Going Big, Clipped and Crusing


Q: I am 6-foot-2 and have an Ibis Mojo 3 size XL. I love the bike, but have issues with the rise of the handlebars and stem height. I have approximately 3 inches of spacers and a 100-millimeter stem at +5 degrees. I feel as if this is wrong, and I am looking for a fix. When I bought the bike, I asked the shop not to cut the steerer tube so that I could raise and lower the stem to my comfort. Friends are telling me that I may want to go to the Ripley, which has 29er wheels and a higher fork. Are there bikes out there that will help me with this problem? When I only use one or two spacers, I feel very bent over. I have been MTB riding for over 20 years, and this is my first full-suspension bike.

—Jeff Chetlin, who needs a big bike

A: It’s true that most riders taller than 6 feet prefer the feel of 29er wheels for trail riding. The 26-inch and 27.5-inch bikes are still options and come in several big frame sizes that will work, but the big “wagon wheels” of a 29er simply fit the frame better. For that reason, we’d be hard-pressed to steer you away from the Ripley. Coincidentally, one of our testers is 6-foot- 2 and had the new Ripley LS last month. Since Ibis built that particular bike with a longer front end, along with the big wheels, it might be just the ticket for you.

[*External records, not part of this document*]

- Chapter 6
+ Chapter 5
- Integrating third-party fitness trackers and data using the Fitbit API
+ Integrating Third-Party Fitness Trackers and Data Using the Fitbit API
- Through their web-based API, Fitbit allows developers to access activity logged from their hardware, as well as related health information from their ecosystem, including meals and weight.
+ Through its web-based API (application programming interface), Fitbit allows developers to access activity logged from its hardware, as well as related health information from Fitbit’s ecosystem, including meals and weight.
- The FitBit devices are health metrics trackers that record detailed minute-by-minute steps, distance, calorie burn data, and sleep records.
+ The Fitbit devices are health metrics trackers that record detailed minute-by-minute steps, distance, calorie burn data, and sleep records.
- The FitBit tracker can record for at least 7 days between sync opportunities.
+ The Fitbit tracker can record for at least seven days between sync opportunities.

Q: I have been a clipped-in rider for years but recently went back to flats. I can’t seem to keep from bouncing off the pedals on rough stuff. Can you help?

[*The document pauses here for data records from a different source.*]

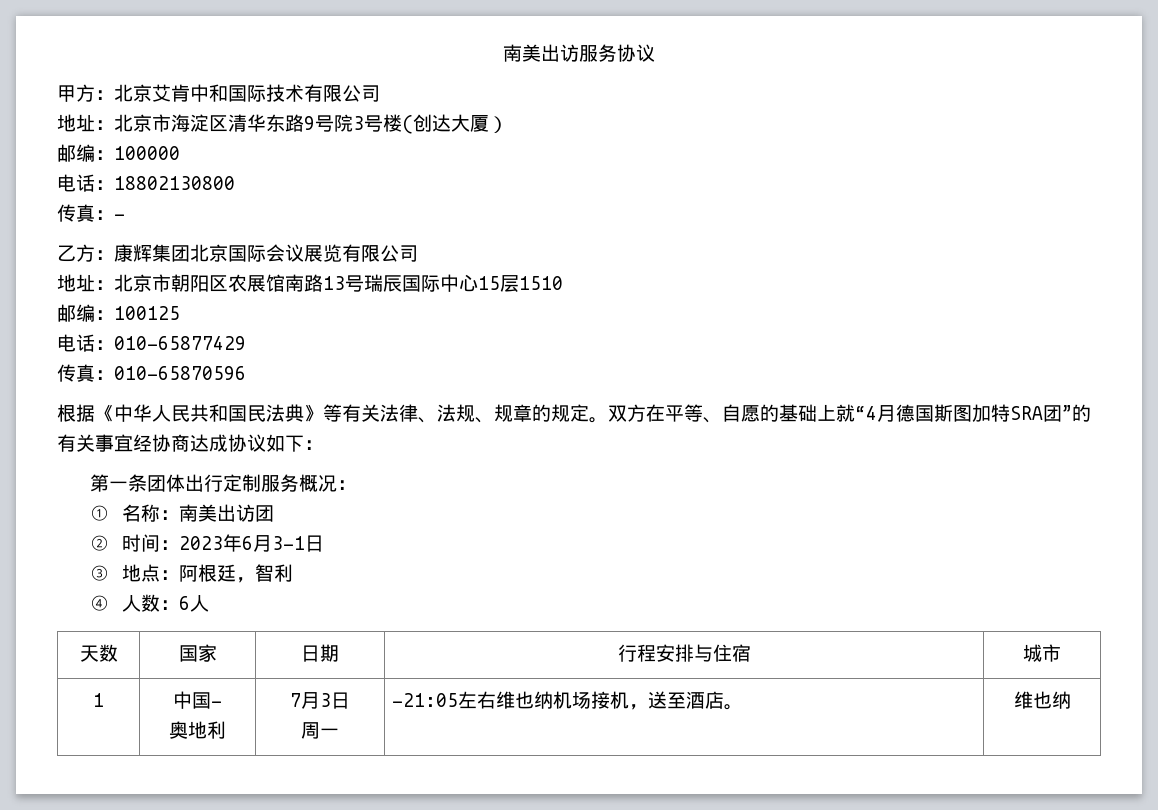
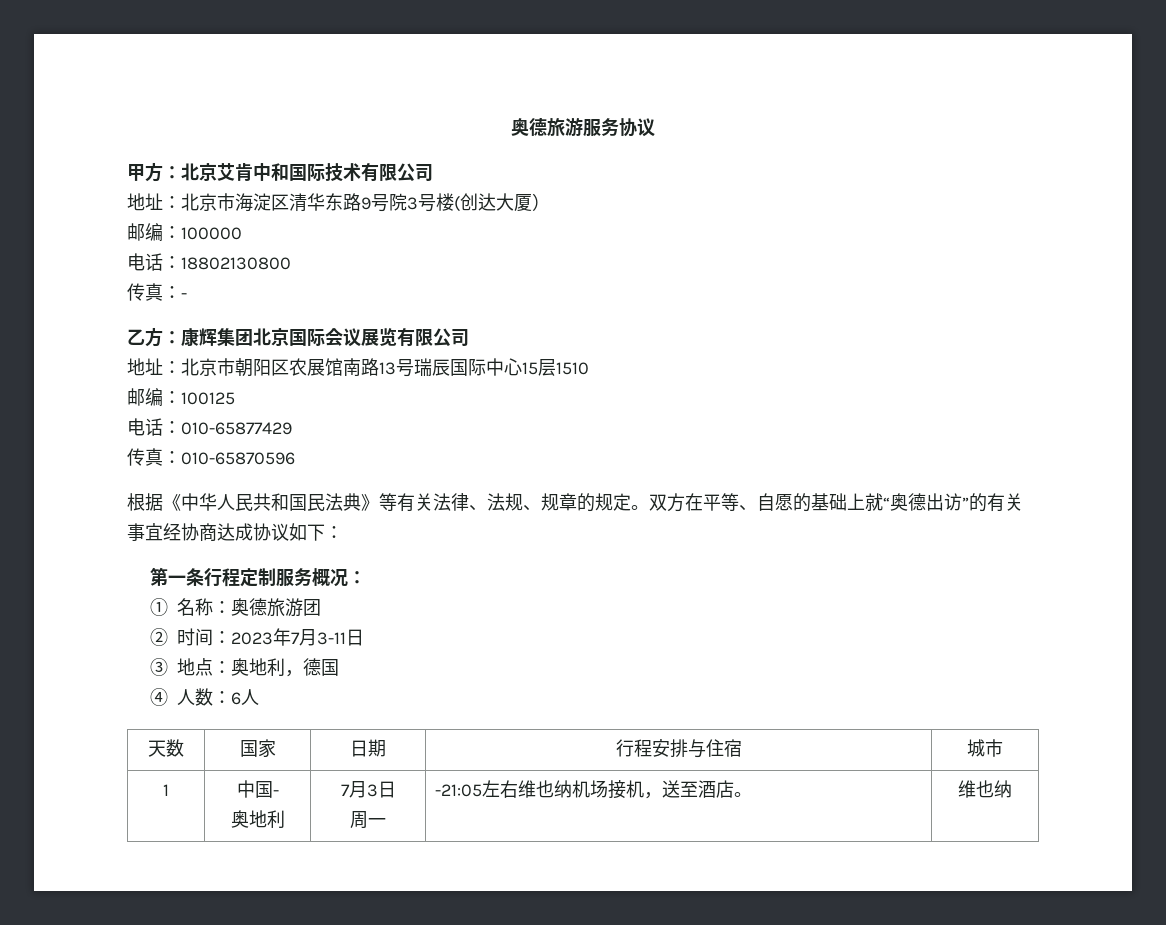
- 南美出访服务协议
+ 奥德旅游服务协议
- 双方在平等、自愿的基础上就“4月德国斯图加特SRA团”的有关事宜经协商达成协议如下：
+ 双方在平等、自愿的基础上就“奥德出访”的有关事宜经协商达成协议如下：
- 第一条团体出行定制服务概况：
+ 第一条行程定制服务概况：
- ①名称：南美出访团
+ ①名称：奥德旅游团
- ②时间：2023年6月3-1日
+ ②时间：2023年7月3-11日
- ③地点：阿根廷，智利
+ ③地点：奥地利，德国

—Mark, who can’t keep his foot on the pedal

A: There’s certainly a skill set required to use flat pedals. While clip-in pedals offer an easier connection to the bike, it’s also easy to rely on that mechanical binding too much, which will limit your skill develop- ment. Sorry to say, but the only solution to your problem is to ride with flat pedals for a while until you become skilled using them. There are no shortcuts that we know of.

The upside to this, in our experience, is that any rider who can ride flat pedals is more skilled than one who can only ride clips. Learn to bunny hop, carve and ride tough technical terrain on flats and it will feel like you’re cheating when you go back to clips. Also, once you’ve learned the skills to ride with flats, don’t neglect to keep practicing them. We find it’s very helpful to migrate back to flat pedals at least a couple of times a season to keep our skills sharp.

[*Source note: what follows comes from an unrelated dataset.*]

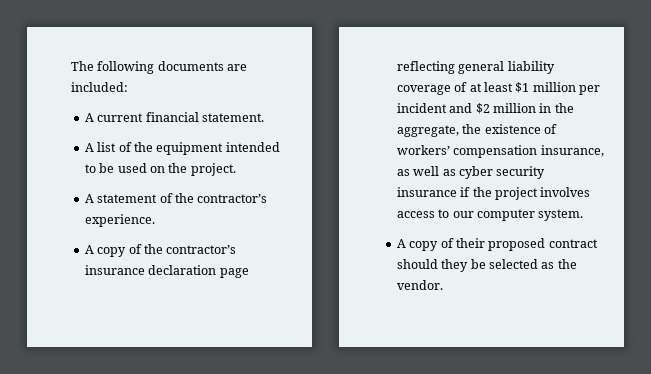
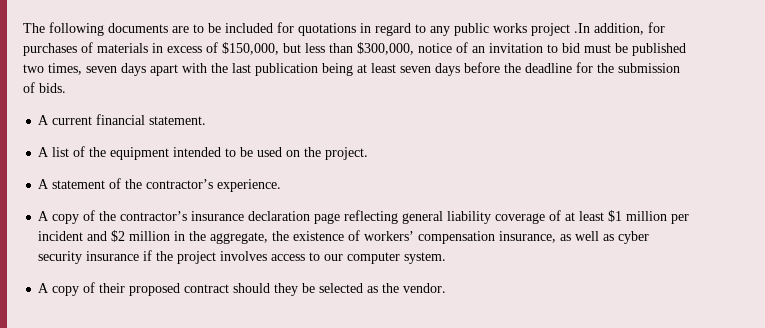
- The following documents are included:
+ The following documents are to be included for quotations in regard to any public works project .In addition, for purchases of materials in excess of $150,000, but less than $300,000, notice of an invitation to bid must be published two times, seven days apart with the last publication being at least seven days before the deadline for the submission of bids.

Q: I’m wondering about the make/ model of your cool, green, double-top-bar single-speed with the front chrome spring shock.

—Ed O’Connel, who wants the coolest cruiser

A: It’s a custom bike that was made in the same factory where Black Sheep Bikes are built in Fort Collins, Colorado. A friend of ours, John Hubbard, built it. He welded the bike for himself but decided it was a little too big for him, so he sold it to us. It’s a complete one-off bike with a head tube badge that took Hubbard 40 hours to make. It’s one of our favorite bikes, and no, you can’t buy it. John has since left the bike-building world and, as far as we can tell, is now an art teacher at a college in the high country of Colorado.

That said, however, this was the first cruiser-racer-style bike that came out of the Black Sheep factory. It inspired those guys to build a whole line of bikes that are very similar to ours and equally cool. If you’re looking for a bike like that, get in touch with James Bleakley at Black Sheep. He’ll hook you up.

Thanks for reading, and thanks for taking the time to write in.